## BeautifulSoup Demo


In [2]:
## Installation of libraris
!pip install bs4

Collecting bs4
  Downloading bs4-0.0.2-py2.py3-none-any.whl.metadata (411 bytes)
Downloading bs4-0.0.2-py2.py3-none-any.whl (1.2 kB)
Installing collected packages: bs4
Successfully installed bs4-0.0.2


In [2]:
## Import libraries

import requests
from bs4 import BeautifulSoup
import csv

# List of maximum verses for each chapter
max_slokas = [
    47, 72, 43, 42, 29, 47, 30, 28, 34, 42, 55, 20, 35, 27, 20, 24, 28, 78
]

# Function to scrape Bhagavad Gita verses and save in CSV
def scrape_bhagavad_gita(chapter):
    base_url = "https://www.gitasupersite.iitk.ac.in/srimad"

    # Get the max verses for the specified chapter
    max_verse = max_slokas[chapter - 1]  # Get the max verses for the current chapter

    # Open CSV file to write the data
    with open(f'./Week_2/Day_5/Files/chapter_{chapter}_translation.csv', 'w', newline='', encoding='utf-8') as csvfile:
        fieldnames = ['Verse Number', 'Translation']
        writer = csv.DictWriter(csvfile, fieldnames=fieldnames)

        # Write header row
        writer.writeheader()

        # Loop through each verse in the chapter
        for verse in range(1, max_verse + 1):
            params = {
                'language': 'dv',
                'field_chapter_value': chapter,
                'field_nsutra_value': verse,
                'etsiva': '1',
                'choose': '1'
            }

            # Send GET request to fetch the page content
            response = requests.get(base_url, params=params)

            if response.status_code != 200:
                print(f"Failed to retrieve Chapter {chapter}, Verse {verse}.")
                continue

            # Parse the content with BeautifulSoup
            soup = BeautifulSoup(response.content, 'html.parser')

            # Find the translation content (looking for the div with class 'views-field views-field-field-etsiva')
            verse_div = soup.find('div', class_='views-field views-field-field-etsiva')

            if verse_div:
                # Extract the translation text
                verse_text = verse_div.get_text(separator="\n", strip=True)

                # Remove unwanted text like "English Translation By Swami Sivananda"
                if "English Translation By Swami Sivananda" in verse_text:
                    verse_text = verse_text.split("English Translation By Swami Sivananda")[1]

                # Remove the verse number at the start (e.g., "1.10")
                verse_text = ' '.join(verse_text.split()[1:])

                # Remove any double quotes from the translation
                verse_text = verse_text.replace('"', '')

                # Remove the verse number at the end (e.g., "।।1.10।।")
                if "।।" in verse_text:
                    verse_text = verse_text.split("।।")[0]

                # Write the verse number and translation to the CSV file
                writer.writerow({'Verse Number': verse, 'Translation': verse_text.strip()})
                print(f"Chapter {chapter}, Verse {verse} saved successfully.")
            else:
                print(f"No verse content found for Chapter {chapter}, Verse {verse}.")

    print(f"Scraping for Chapter {chapter} completed.")

# Ask the user which chapter to scrape
try:
    chapter_number = int(input("Enter the chapter number you want to scrape (1-18): "))
    if chapter_number < 1 or chapter_number > 18:
        print("Invalid chapter number!
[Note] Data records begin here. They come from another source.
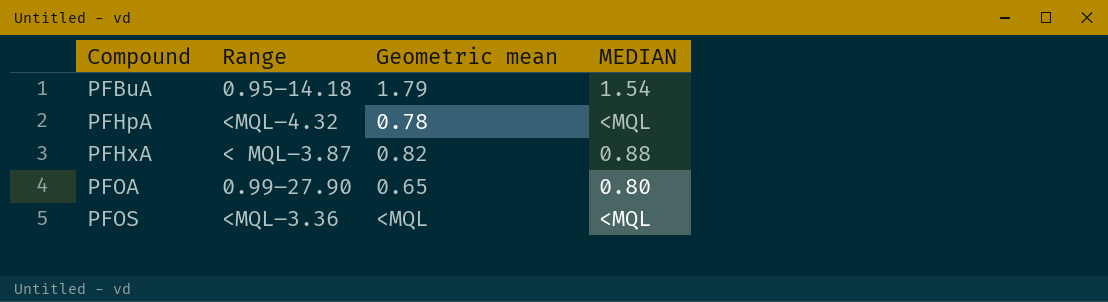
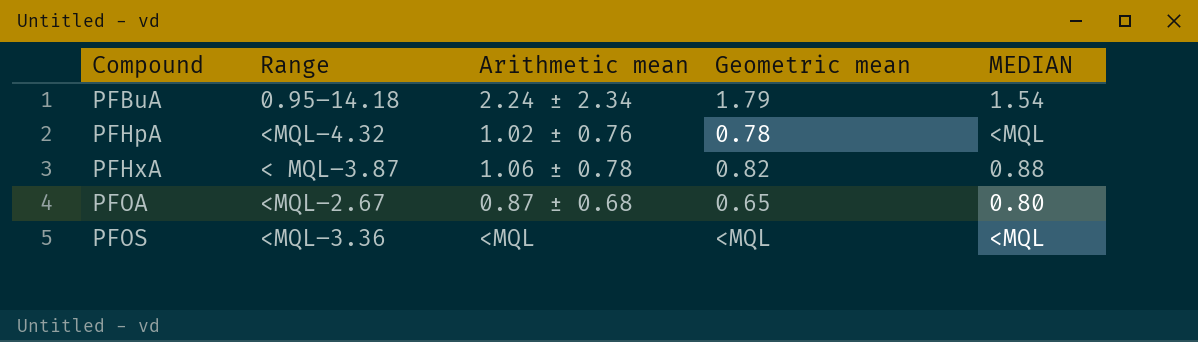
column Arithmetic mean | position: none -> 3
PFOA | Range: 0.99–27.90 -> <MQL–2.67

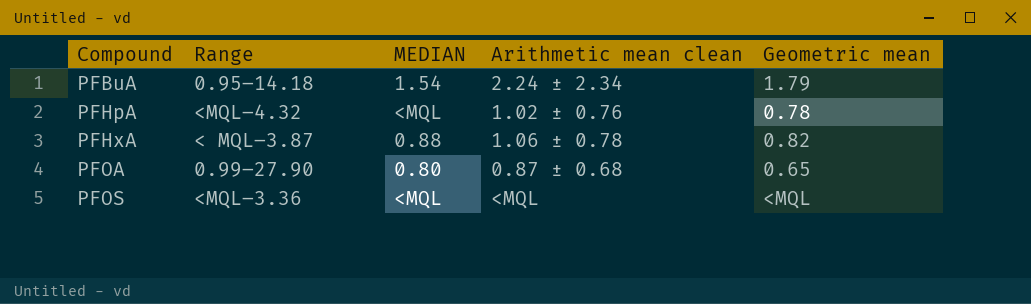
column MEDIAN | position: 5 -> 3
column name: Arithmetic mean -> Arithmetic mean clean
PFOA | Range: <MQL–2.67 -> 0.99–27.90

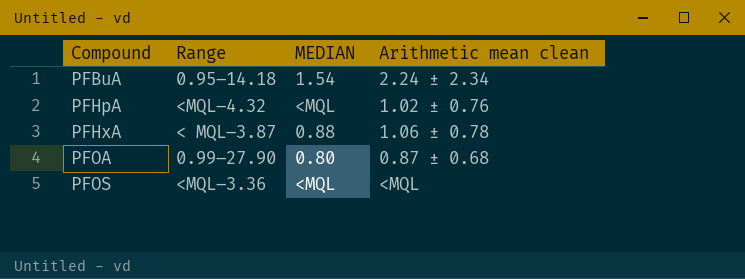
column Geometric mean | position: 5 -> none

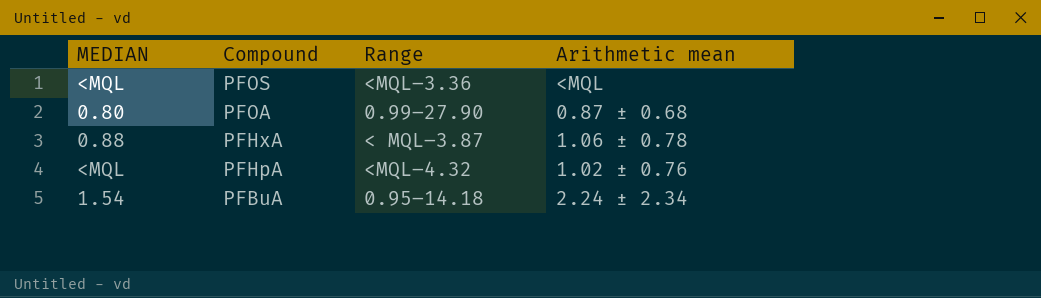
row order: Compound ascending -> Compound descending
column MEDIAN | position: 3 -> 1
column name: Arithmetic mean clean -> Arithmetic mean

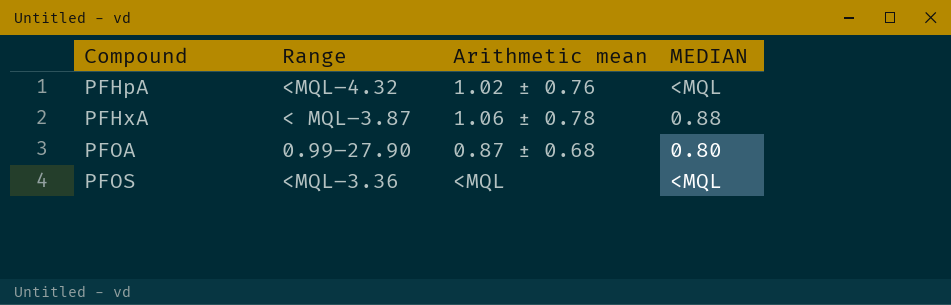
row order: Compound descending -> Compound ascending
column MEDIAN | position: 1 -> 4
row PFBuA: 1.54 | 0.95–14.18 | 2.24 ± 2.34 -> none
Please enter a number between 1 and 18.")
    else:
        # Start scraping the specified chapter
        scrape_bhagavad_gita(chapter_number)
except ValueError:
    print("Invalid input! Please enter a valid number.")


Chapter 6, Verse 1 saved successfully.
Chapter 6, Verse 2 saved successfully.
Chapter 6, Verse 3 saved successfully.
Chapter 6, Verse 4 saved successfully.
Chapter 6, Verse 5 saved successfully.
Chapter 6, Verse 6 saved successfully.
Chapter 6, Verse 7 saved successfully.
Chapter 6, Verse 8 saved successfully.
Chapter 6, Verse 9 saved successfully.
Chapter 6, Verse 10 saved successfully.
Chapter 6, Verse 11 saved successfully.
Chapter 6, Verse 12 saved successfully.
Chapter 6, Verse 13 saved successfully.
Chapter 6, Verse 14 saved successfully.
Chapter 6, Verse 15 saved successfully.
Chapter 6, Verse 16 saved successfully.
Chapter 6, Verse 17 saved successfully.
Chapter 6, Verse 18 saved successfully.
Chapter 6, Verse 19 saved successfully.
Chapter 6, Verse 20 saved successfully.
Chapter 6, Verse 21 saved successfully.
Chapter 6, Verse 22 saved successfully.
Chapter 6, Verse 23 saved successfully.
Chapter 6, Verse 24 saved successfully.
Chapter 6, Verse 25 saved successfully.
Chapter 6

## Crawl4AI Demo

In [12]:
%%capture
!pip install -U "crawl4ai[all]"
!playwright install

In [5]:
import crawl4ai

ModuleNotFoundError: No module named 'crawl4ai'

In [14]:
import nest_asyncio
nest_asyncio.apply()

In [25]:
import json
import asyncio
from crawl4ai import AsyncWebCrawler, CrawlerRunConfig, CacheMode
from crawl4ai.extraction_strategy import JsonCssExtractionStrategy

async def extract_content_wrappers(year):
    # Construct the URL with the geoname-id and year
    base_url = "https://www.drikpanchang.com/vrats/ekadashidates.html"
    geoname_id = "1261481"
    full_url = f"{base_url}?geoname-id={geoname_id}&year={year}"
    print(f"Scraping URL: {full_url}")

    # Define the extraction schema for `dpPageContentWrapper`
    schema = {
        "name": "Page Content",
        "baseSelector": "div.dpPageContentWrapper",
        "fields": [
            {
                "name": "section_title",
                "selector": "h2.dpContentTitle",
                "type": "text"
            },
            {
                "name": "image",
                "selector": "figure.dpFigure img",
                "type": "nested",
                "fields": [
                    {
                        "name": "image_url",
                        "type": "attribute",
                        "attribute": "src"
                    },
                    {
                        "name": "alt_text",
                        "type": "attribute",
                        "attribute": "alt"
                    }
                ]
            },
            {
                "name": "content_paragraphs",
                "selector": "p.dpContent",
                "type": "list",
                "fields": [
                    {
                        "name": "content",
                        "type": "text"
                    }
                ]
            }
        ]
    }

    extraction_strategy = JsonCssExtractionStrategy(schema, verbose=True)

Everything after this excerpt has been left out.